In my Sophomore/Junior years, I had an unhealthy obsession with shooters (don’t worry, it ended), and sometimes thought about becoming one in my school. I of course bragged about it to the guys, who came up with the amazing f-cking plan to lace my drink and make me write a threat here, on Reddit. I don’t know what they even put in there, but I felt more awakened than ever. They encourage me to write, so I did. I even had that little “rant” saved on my drive for some reason, but after reading it and cringing at it, I ultimately removed it. But I didn’t think it through when I was high, because I couldn’t, and posted the manifesto online. Boy, that was a huge f-cking mistake.
It was a rant filled with hate, complaining about stuff like “Everyone is so cruel, I will buy a gun, I have a gun, I will shoot this person, and this person, and blah blah”. F-cking irresponsible. But hey, I wasn’t thinking straight, okay? And I completely forgot about it, until about 2 months later, when the local FBI counterpart knocked on the apartment door. Much to my father’s surprise, they questioned him and called me in. I then immediately recalled my rant, and I tried to cover it up, but they had all the stuff on me, so I just had to admit to it. I legitimately thought that my father would choke me to death afterwards, if not, I would be jailed, but luckily I was let off with a warning. It was November 2023, I was 16 at the time, and after the incident, I’ve decided to finally cut ties with them.
They still saw me in the hallway, and would taunt me some more, until they finally graduated (they were two grades higher, and we have 4/5 grades of HS in my education system) last year. After that, I tried to improve my relationships with my classmates, and find new friends, including G’s sister, A, and my current best buddy K. I used to have another best buddy, B, who started drinking and smoking, so I dumped him as well. I honestly wouldn’t be surprised if he is taking drugs as well.
But how is it now? Better. Much better. My obsession went away, and ended up befriending K, whom I would spend the breaks with, or sometimes sit alone behind the school. I also found a love interest, but I’m too dang scared to make a first move, save for greeting her when we pass each other. I turned 18 just yesterday, and I feel proud of myself for digging myself out of the deep sh-t.

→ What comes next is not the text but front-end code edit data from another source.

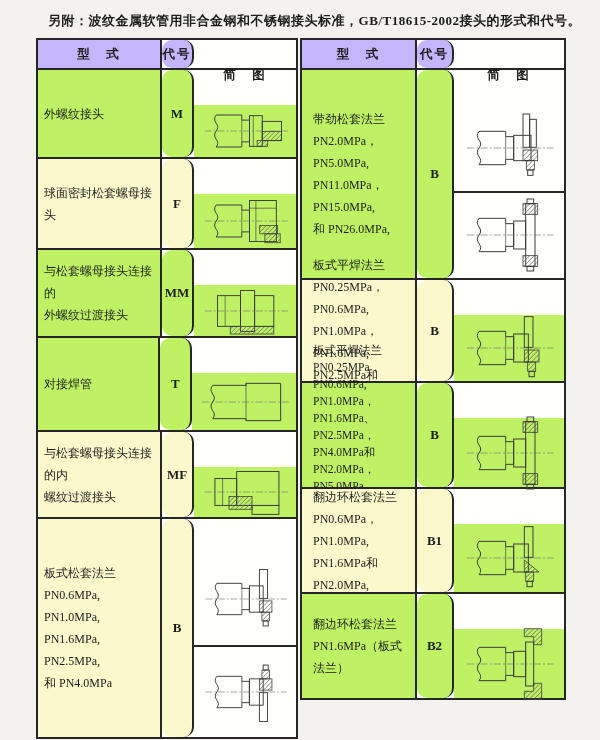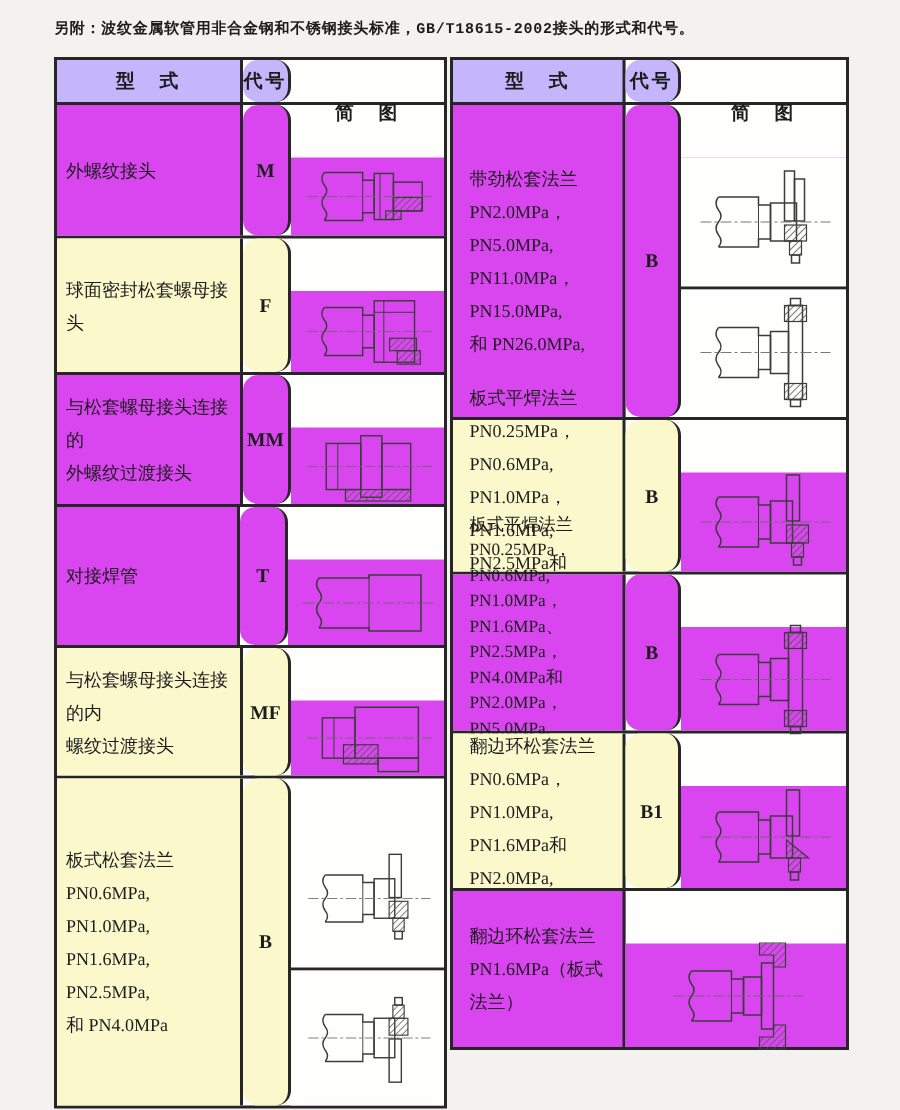--- a/index.html
+++ b/index.html
@@ -12,8 +12,8 @@
   }
   .title{
     position:absolute;left:36px;top:12px;width:545px;
-    font-family:Liberation Mono, monospace;
-    font-weight:bold;font-size:10px;letter-spacing:0.5px;
+    font-family:Liberation Serif, serif;
+    font-weight:bold;font-size:13px;letter-spacing:0.5px;text-align:right;
   }
   .tbl{
     position:absolute;top:38px;

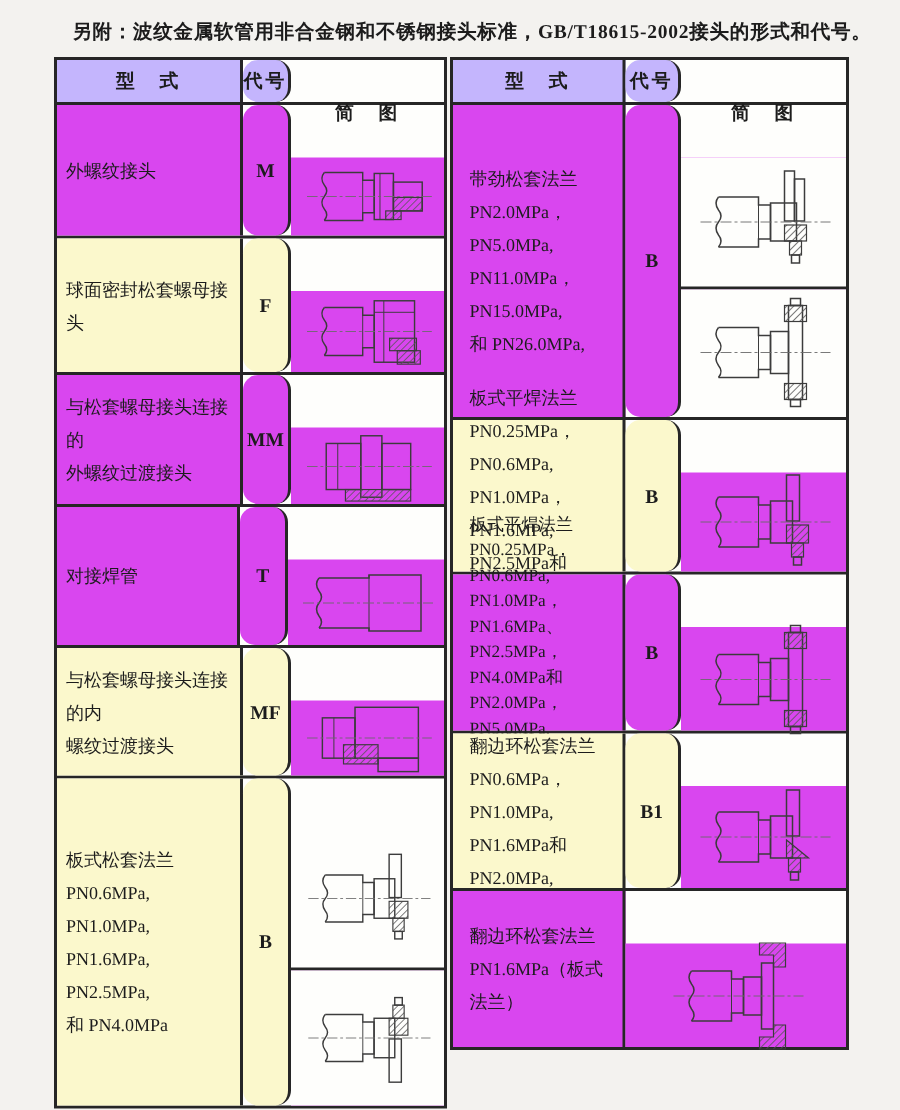--- a/index.html
+++ b/index.html
@@ -23,7 +23,7 @@
   .tbl-right{left:300px;width:262px;}
   .trow{display:flex;border-bottom:2px solid #262626;box-sizing:border-box;}
   .trow.last{border-bottom:none;}
-  .cell{box-sizing:border-box;display:flex;align-items:center;background:#d946ef;}
+  .cell{box-sizing:border-box;display:flex;align-items:center;background:#bef264;}
   .c1{border-right:2px solid #262626;padding:3px 4px 3px 6px;}
   .tbl-left .c1{width:124px;}
   .tbl-right .c1{width:115px;padding-left:11px;}

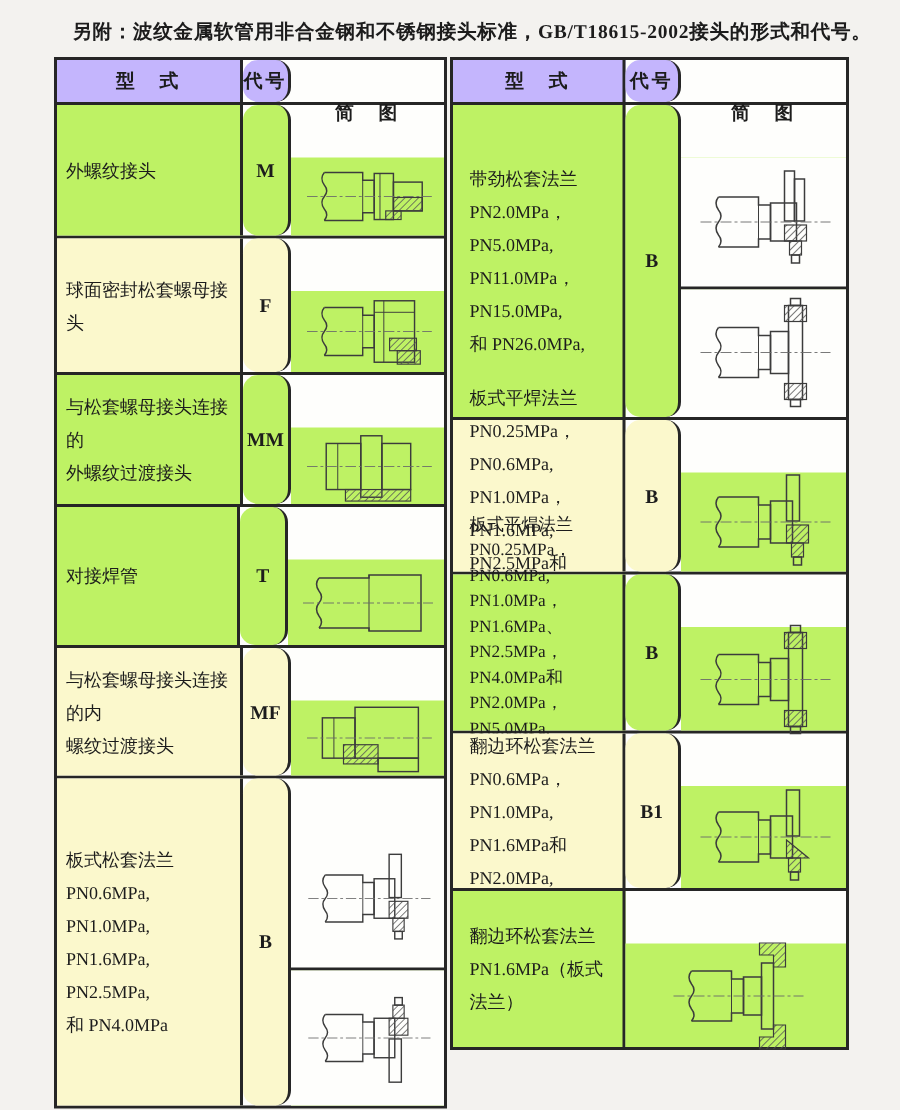--- a/index.html
+++ b/index.html
@@ -347,6 +347,7 @@
           <div class="ls">PN1.6MPa（板式法兰）</div>
         </div>
       </div>
+    <div class="cell c2 code">B2</div>
     <div class="cell c3">
       <svg class="diag" width="100" height="88" viewBox="0 0 150 110">
           <path class="ln" d="M30 30 H70 V38 H82 V72 H70 V80 H30"></path>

On the internet though, I promised to be more careful, and watch what I post and watch. I don’t know if I’m still on probation, or if the FBI was watching, because I recently received a message from Google after a long time, who could finally tell me about the legal action against me. Everything turned out okay, and the investigation or something stopped. I don’t know if the guys from the FBI who were at my house see this, but I would like to thank them for pulling me away from this unhealthy obsession.
I keep remaining careful on the web, though that didn’t stop me from stumbling upon some terrible content (my friend sent “a video with kids” in a group chat), which really traumatized me. I always thought that even looking at this content was already illegal, and I had a panic attack. Maybe I’ll write about it in the future, cause that’s a story for some other time.
Hopefully this post won’t be filtered, or better yet reported again, because the damage was already done. I truly feel sorry for everything, I feel so damn ashamed.
TL:DR; A lack of popularity caused me to get into bad companionship, and they drugged me and made me post some threats that almost got me locked up.